- Description of the task
The line containing "font-weight: 400;" marks the end; return exactly every line from the start of the records up to and including it, but no pictures.

- Web document revisions
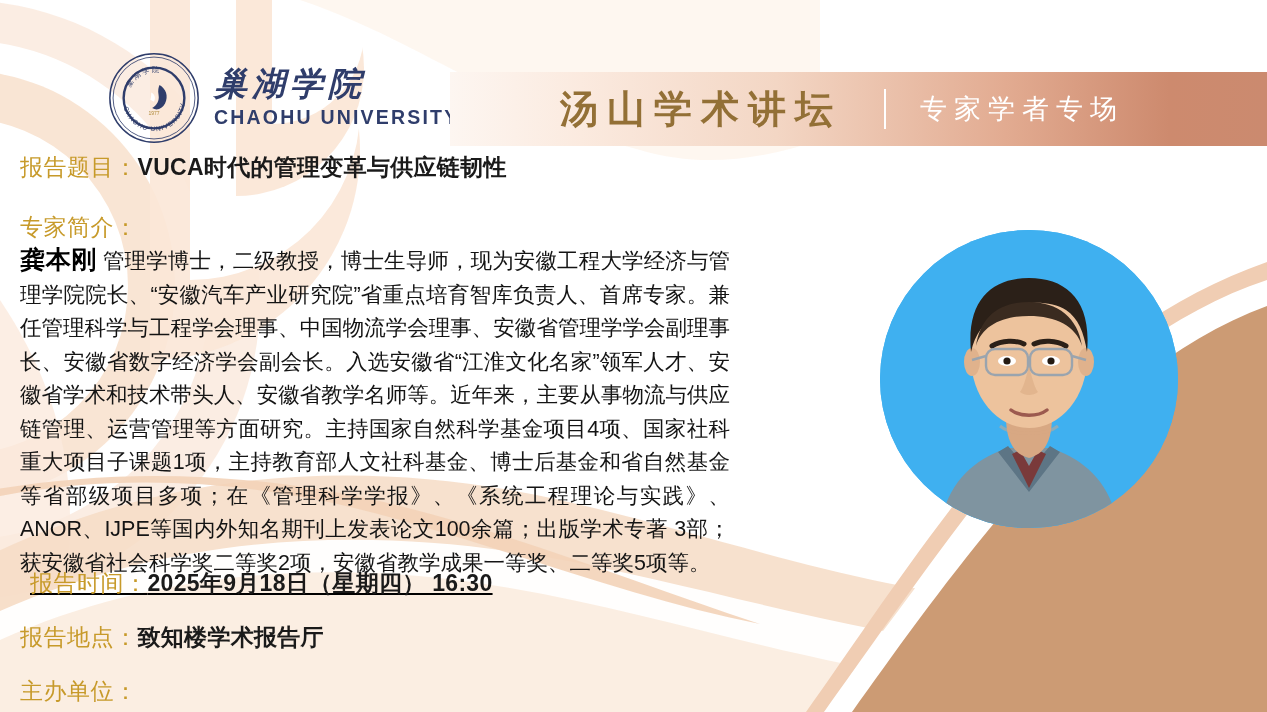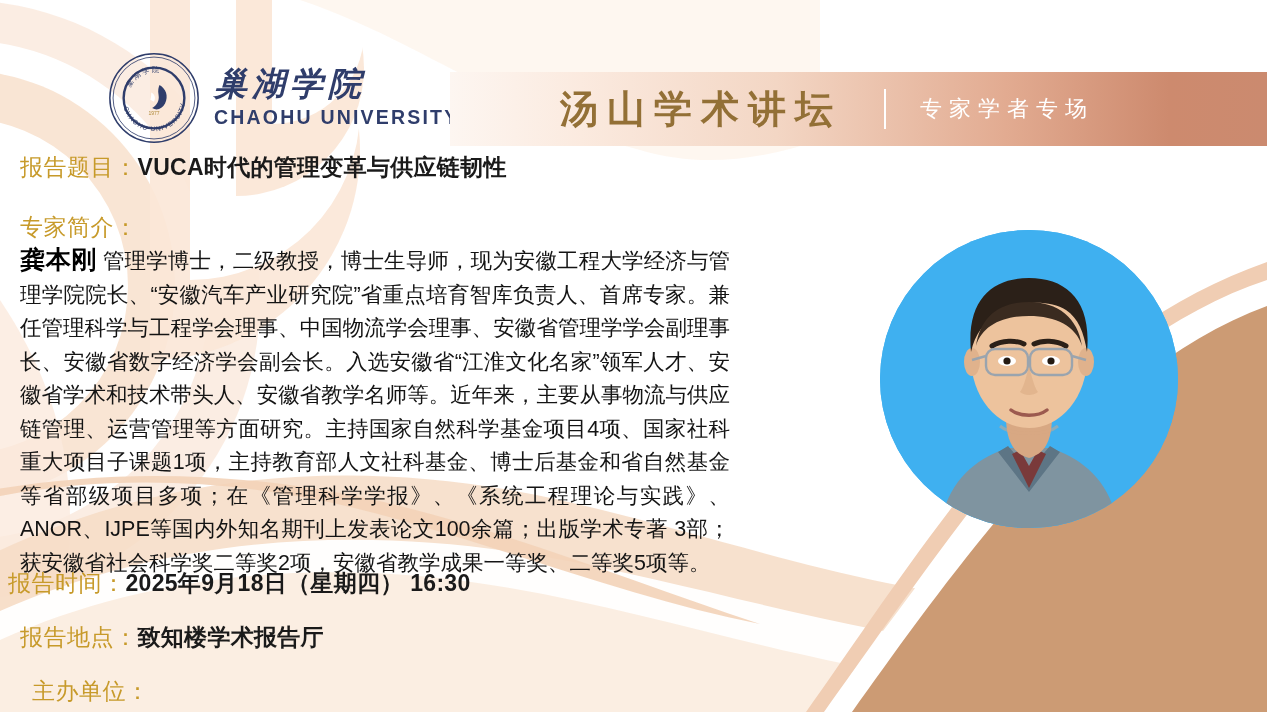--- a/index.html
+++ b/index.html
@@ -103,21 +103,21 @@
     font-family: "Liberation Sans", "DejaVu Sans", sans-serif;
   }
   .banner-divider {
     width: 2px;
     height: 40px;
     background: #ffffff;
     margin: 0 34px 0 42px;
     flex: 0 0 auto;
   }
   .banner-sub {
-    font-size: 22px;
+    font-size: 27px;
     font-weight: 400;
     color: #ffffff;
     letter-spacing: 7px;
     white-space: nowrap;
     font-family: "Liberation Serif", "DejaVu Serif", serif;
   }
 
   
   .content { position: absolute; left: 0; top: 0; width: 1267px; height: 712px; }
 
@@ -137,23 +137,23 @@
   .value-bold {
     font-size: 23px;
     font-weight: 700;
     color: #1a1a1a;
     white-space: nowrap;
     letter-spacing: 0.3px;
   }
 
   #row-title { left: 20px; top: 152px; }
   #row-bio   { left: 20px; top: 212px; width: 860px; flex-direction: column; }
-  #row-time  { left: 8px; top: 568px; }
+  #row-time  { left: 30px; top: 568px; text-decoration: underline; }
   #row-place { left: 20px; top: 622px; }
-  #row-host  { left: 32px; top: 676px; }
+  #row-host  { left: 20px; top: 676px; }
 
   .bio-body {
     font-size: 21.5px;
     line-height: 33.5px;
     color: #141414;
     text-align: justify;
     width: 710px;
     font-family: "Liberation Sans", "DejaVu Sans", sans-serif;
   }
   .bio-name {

- Output below
--- a/index.html
+++ b/index.html
@@ -103,21 +103,21 @@
     font-family: "Liberation Sans", "DejaVu Sans", sans-serif;
   }
   .banner-divider {
     width: 2px;
     height: 40px;
     background: #ffffff;
     margin: 0 34px 0 42px;
     flex: 0 0 auto;
   }
   .banner-sub {
-    font-size: 22px;
+    font-size: 27px;
     font-weight: 400;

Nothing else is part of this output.